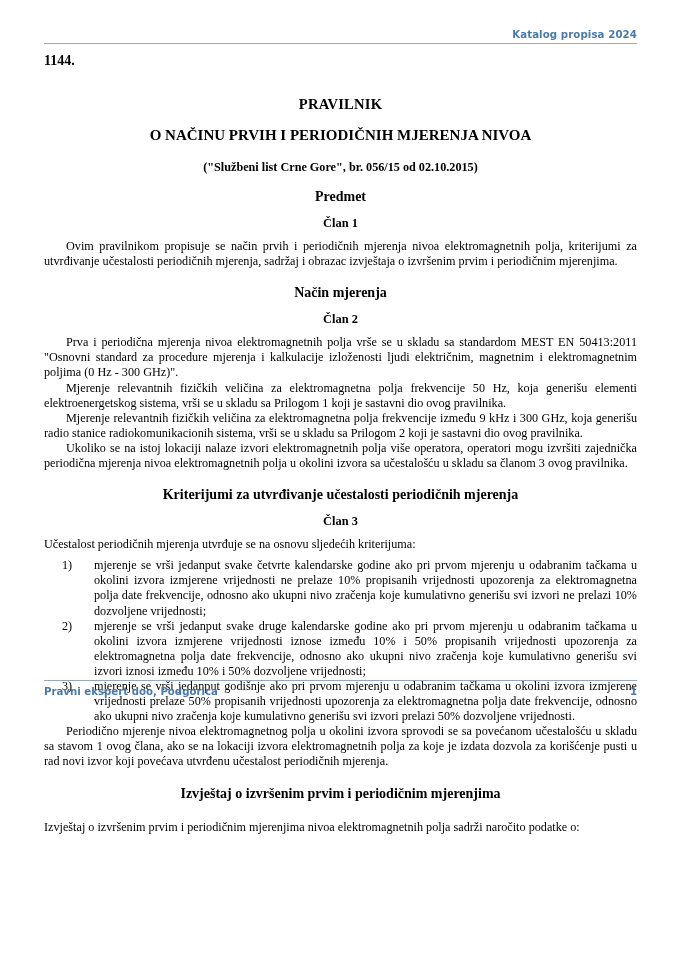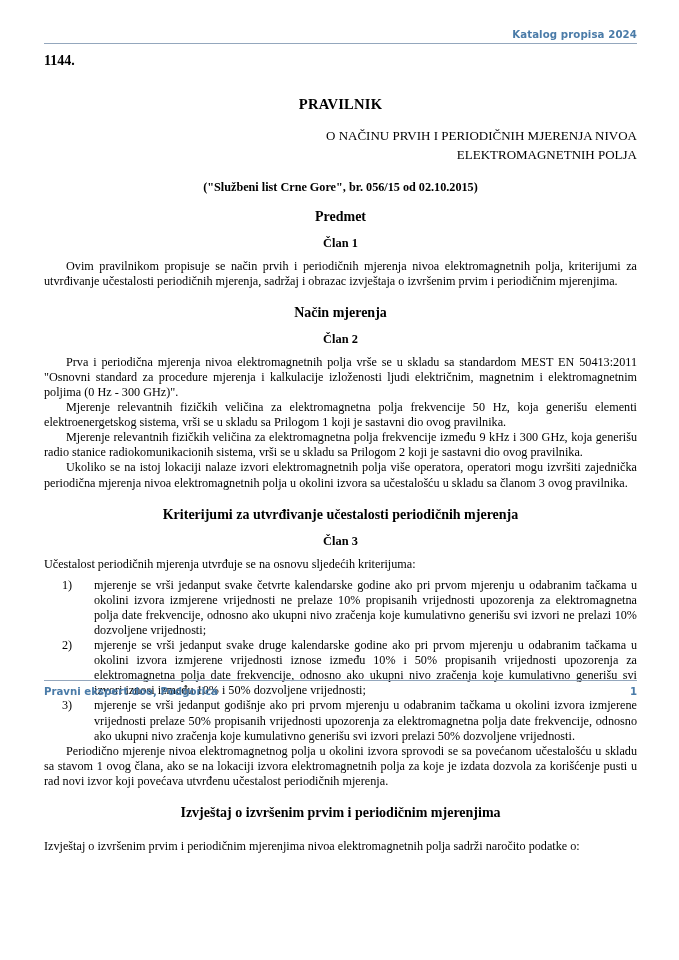--- a/index.html
+++ b/index.html
@@ -100,23 +100,23 @@
   .h-main {
     margin: 0;
     font-size: 14.6px;
     font-weight: bold;
     text-align: center;
     line-height: 19px;
     letter-spacing: 0.2px;
   }
   .h-title {
     margin: 0;
-    font-size: 13px;
-    font-weight: normal;
-    text-align: right;
+    font-size: 15px;
+    font-weight: bold;
+    text-align: center;
     line-height: 19.5px;
   }
   .h-sub {
     margin: 0;
     font-size: 12.2px;
     font-weight: bold;
     text-align: center;
     line-height: 16px;
   }
   .h-section {
@@ -180,21 +180,20 @@
     <div class="doc-number">1144.</div>
 
 
     <div class="sp-18"></div>
 
     <div class="h-main">PRAVILNIK</div>
 
     <div class="sp-12"></div>
 
     <div class="h-title">O NAČINU PRVIH I PERIODIČNIH MJERENJA NIVOA</div>
-    <div class="h-title">ELEKTROMAGNETNIH POLJA</div>
 
     <div class="sp-14"></div>
 
     <div class="h-sub">("Službeni list Crne Gore", br. 056/15 od 02.10.2015)</div>
 
     <div class="sp-14"></div>
 
     <div class="h-section">Predmet</div>
 
     <div class="sp-10"></div>

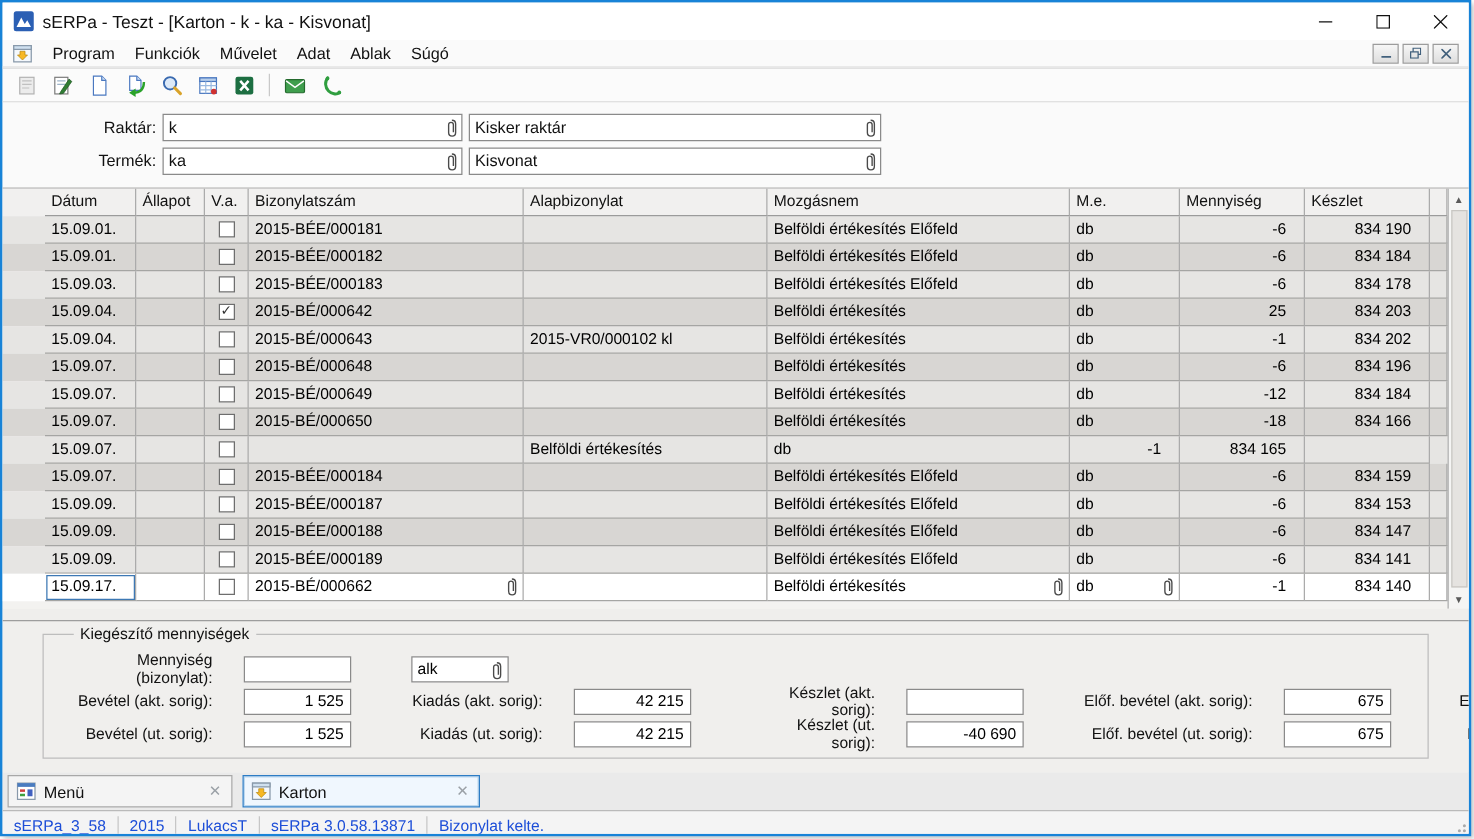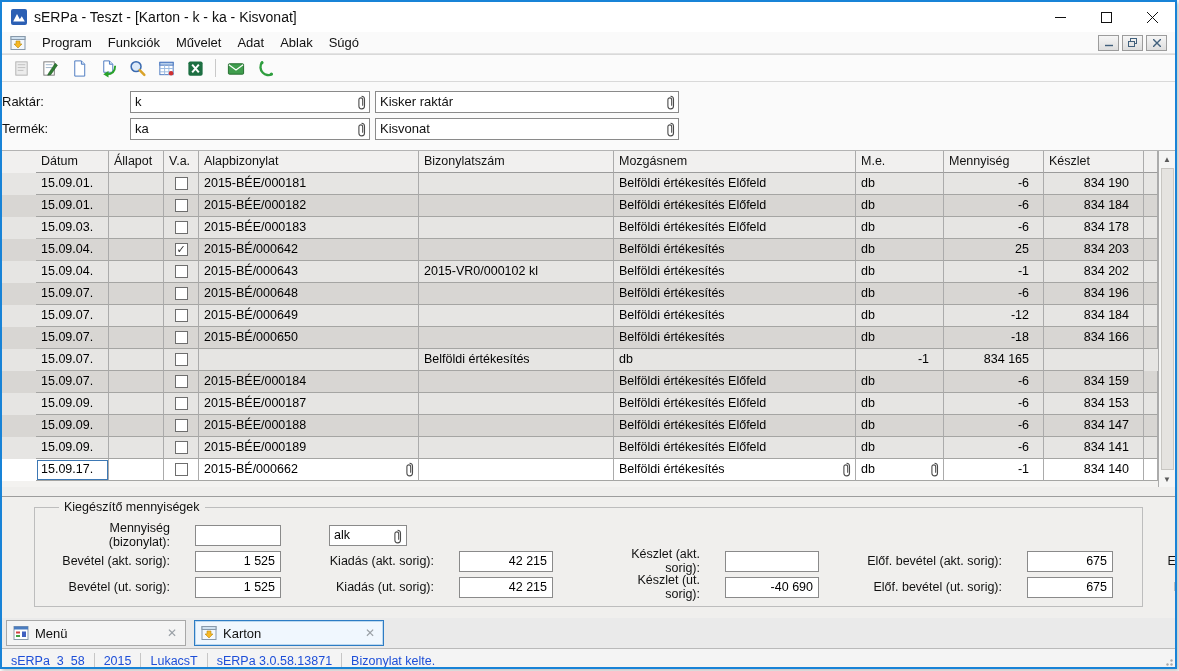--- a/index.html
+++ b/index.html
@@ -21,25 +21,25 @@
   .menu-item { font-size:13px; color:#111; padding:2px 8px; }
   .mdibtns { margin-left:auto; display:flex; gap:3px; margin-right:8px; }
   .mdibtn { width:21px; height:16px; background:linear-gradient(#f6f6f6,#dedede); border:1px solid #9c9c9c; display:flex; align-items:center; justify-content:center; font-size:10px; color:#41607c; line-height:1; }
   
   .toolbar { height:28px; background:#fbfbfb; border:1px solid #d9d9d9; border-left:none; border-right:none; display:flex; align-items:center; padding-left:8px; gap:7px; flex:none; }
   .tbtn { width:22px; height:22px; display:flex; align-items:center; justify-content:center; }
   .tsep { width:1px; height:18px; background:#c9c9c9; margin:0 2px; }
   
   .filters { background:#fafafa; padding:8px 0 6px 0; flex:none; }
   .frow { display:flex; align-items:center; height:23px; margin-bottom:4px; }
-  .flabel { width:128px; text-align:left; font-size:13px; padding-right:5px; color:#111; }
+  .flabel { width:128px; text-align:right; font-size:13px; padding-right:5px; color:#111; }
   .field { position:relative; margin-right:5px; }
   .field input { width:100%; height:22px; border:1px solid #8a8a8a; font:13px "Liberation Sans",sans-serif; padding:0 18px 0 4px; background:#fff; color:#111; }
   .field .clip { position:absolute; right:4px; top:4px; }
-  .w240 { width:240px; } .w380 { width:304px; }
+  .w240 { width:240px; } .w380 { width:330px; }
   
   .gridwrap { height:337px; display:flex; flex:none; background:#f3f2f0; border-top:1px solid #b3b3b3; }
   .grid { width:1158px; }
   .trow, .thead { display:grid; grid-template-columns:73px 55px 35px 220px 195px 242px 88px 100px 100px 1fr; height:22px;padding-left:34px; }
   .thead { background:#f1f0ef; }
   .thead .th { border-right:1px solid #ababab; border-bottom:1px solid #9b9b9b; font-size:12.5px; color:#111; padding:3px 0 0 5px; overflow:hidden; white-space:nowrap; }
   .trow { background:#e6e5e3; }
   .trow.alt { background:#d8d6d3; }
   .trow.selected { background:#ffffff; }
   .td { border-right:1px solid #ababab; border-bottom:1px solid #a5a5a3; font-size:12.5px; color:#000; padding:3px 4px 0 5px; overflow:hidden; white-space:nowrap; position:relative; }
@@ -244,22 +244,22 @@
       </span>
     </div>
   </div>
 
   <div class="gridwrap">
     <div class="grid">
       <div class="thead" id="table-header">
           <div class="th">Dátum</div>
           <div class="th">Állapot</div>
           <div class="th">V.a.</div>
+          <div class="th">Bizonylatszám</div>
           <div class="th">Alapbizonylat</div>
-          <div class="th">Bizonylatszám</div>
           <div class="th">Mozgásnem</div>
           <div class="th">M.e.</div>
           <div class="th">Mennyiség</div>
           <div class="th">Készlet</div>
           <div class="th"></div>
         </div>
       <div id="table-body">
           <div class="trow">
             <div class="td datecell">15.09.01.</div>
             <div class="td"></div>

• What to work on
Please report only the number of lines above that include "hidden".

• Solution to this task
2